Rescuing Moroccan Students Before It Is Too Late: Drop Out Early Warning System (Dews)
As a nation navigating its course through education reform, Morocco faces a critical challenge with its student dropout rates. While the primary school dropout rate lingers at 3.6%, there is a significant surge in middle-school, escalating to 14.3%, and a striking 10.4% in high school (as of 2019). Precise identification of students vulnerable to academic discontinuation offers an opportunity for proactive remedial intervention, enabling schools to orchestrate timely preventive measures.
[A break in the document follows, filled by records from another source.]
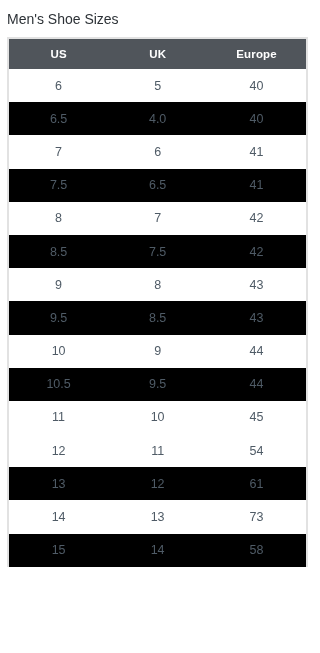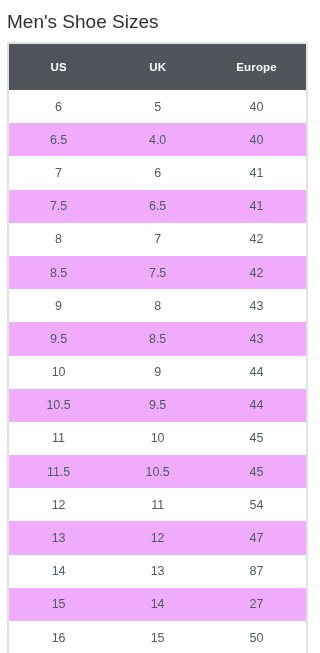--- a/index.html
+++ b/index.html
@@ -15,7 +15,7 @@
     -webkit-font-smoothing: antialiased;
   }
   #page-title {
-    font-size: 19px;
+    font-size: 14px;
     color: #2d3237;
     font-weight: 400;
     line-height: 1;

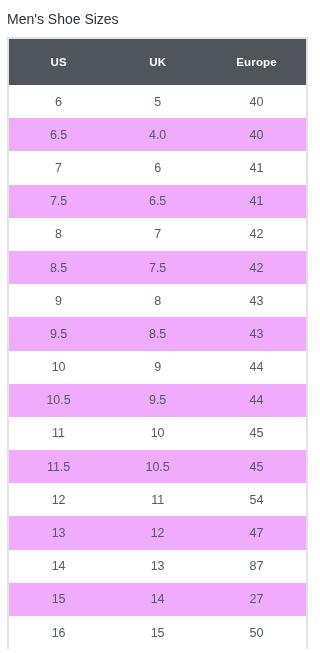--- a/index.html
+++ b/index.html
@@ -40,7 +40,7 @@
     font-size: 11.5px;
     font-weight: bold;
     height: 30px;
-    padding: 8px;
+    padding: 0;
     letter-spacing: 0.2px;
   }
   table.size-table td {

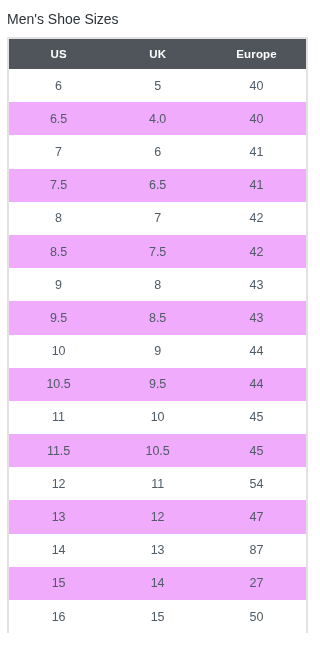--- a/index.html
+++ b/index.html
@@ -55,7 +55,7 @@
     background: #ffffff;
   }
   table.size-table tbody tr.row-even td {
-    background: #f0abfc;
+    background: #000000;
   }
   col.c-us { width: 33.4%; }
   col.c-uk { width: 33.3%; }

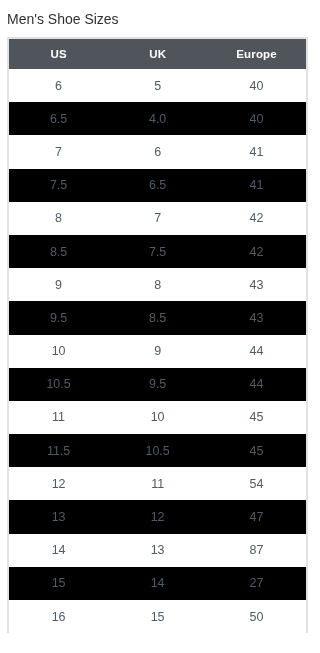--- a/index.html
+++ b/index.html
@@ -136,11 +136,6 @@
           <td>10</td>
           <td>45</td>
         </tr>
-        <tr class="row-even">
-          <td>11.5</td>
-          <td>10.5</td>
-          <td>45</td>
-        </tr>
         <tr class="row-odd">
           <td>12</td>
           <td>11</td>

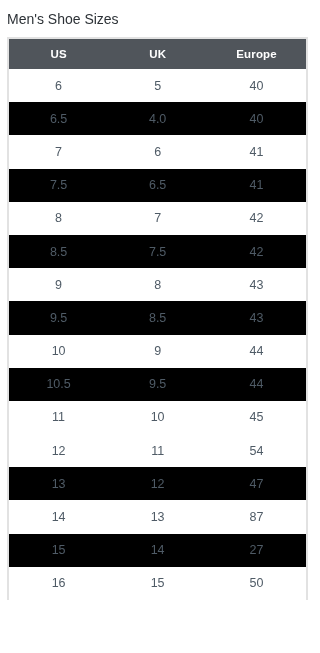--- a/index.html
+++ b/index.html
@@ -144,7 +144,7 @@
         <tr class="row-even">
           <td>13</td>
           <td>12</td>
-          <td>47</td>
+          <td>61</td>
         </tr>
         <tr class="row-odd">
           <td>14</td>

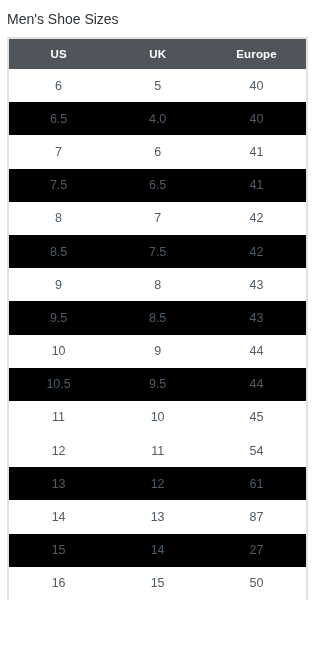--- a/index.html
+++ b/index.html
@@ -149,7 +149,7 @@
         <tr class="row-odd">
           <td>14</td>
           <td>13</td>
-          <td>87</td>
+          <td>73</td>
         </tr>
         <tr class="row-even">
           <td>15</td>

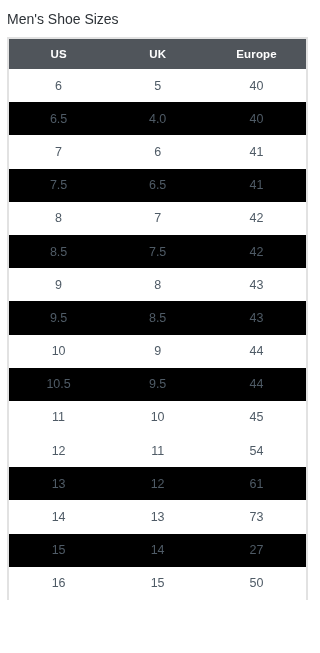--- a/index.html
+++ b/index.html
@@ -154,7 +154,7 @@
         <tr class="row-even">
           <td>15</td>
           <td>14</td>
-          <td>27</td>
+          <td>58</td>
         </tr>
         <tr class="row-odd">
           <td>16</td>

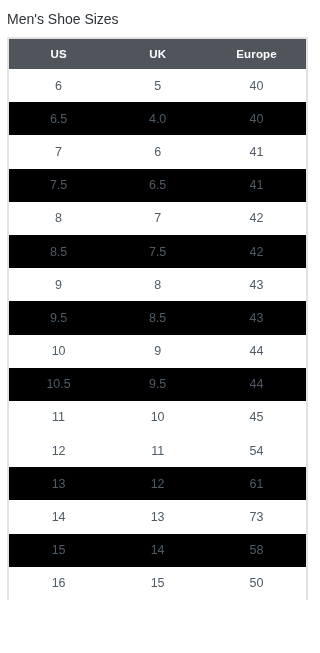--- a/index.html
+++ b/index.html
@@ -156,11 +156,6 @@
           <td>14</td>
           <td>58</td>
         </tr>
-        <tr class="row-odd">
-          <td>16</td>
-          <td>15</td>
-          <td>50</td>
-        </tr>
       </tbody>
   </table>
 </div>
This study ventures into the realm of data mining, employing its techniques to predict academic dropouts. It harnesses an expansive array of academic, demographic, and socio-economic student data to equip the predictive model. The objectives of this research are twofold: (1) identifying the pivotal data features that effectively encapsulate the risk factors leading to school dropout and (2) deploying machine learning algorithms to forecast student dropout, ultimately assisting in the early detection of students who require supportive
Intervention. Our comparison of various machine learning methodologies provides an insight into their respective efficacies in identifying students at risk. Encouragingly, our findings reveal an ability to pinpoint 84% of potential dropouts by merely scrutinizing 19% of the dataset. Conclusively, we discern that unauthorized absences, Grade Point Average (GPA), and class rank serve as crucial indicators in predicting school dropout. This research illuminates a potential pathway for the implementation of predictive data science in the education sector, potentially reducing dropout rates and fostering academic success in Morocco.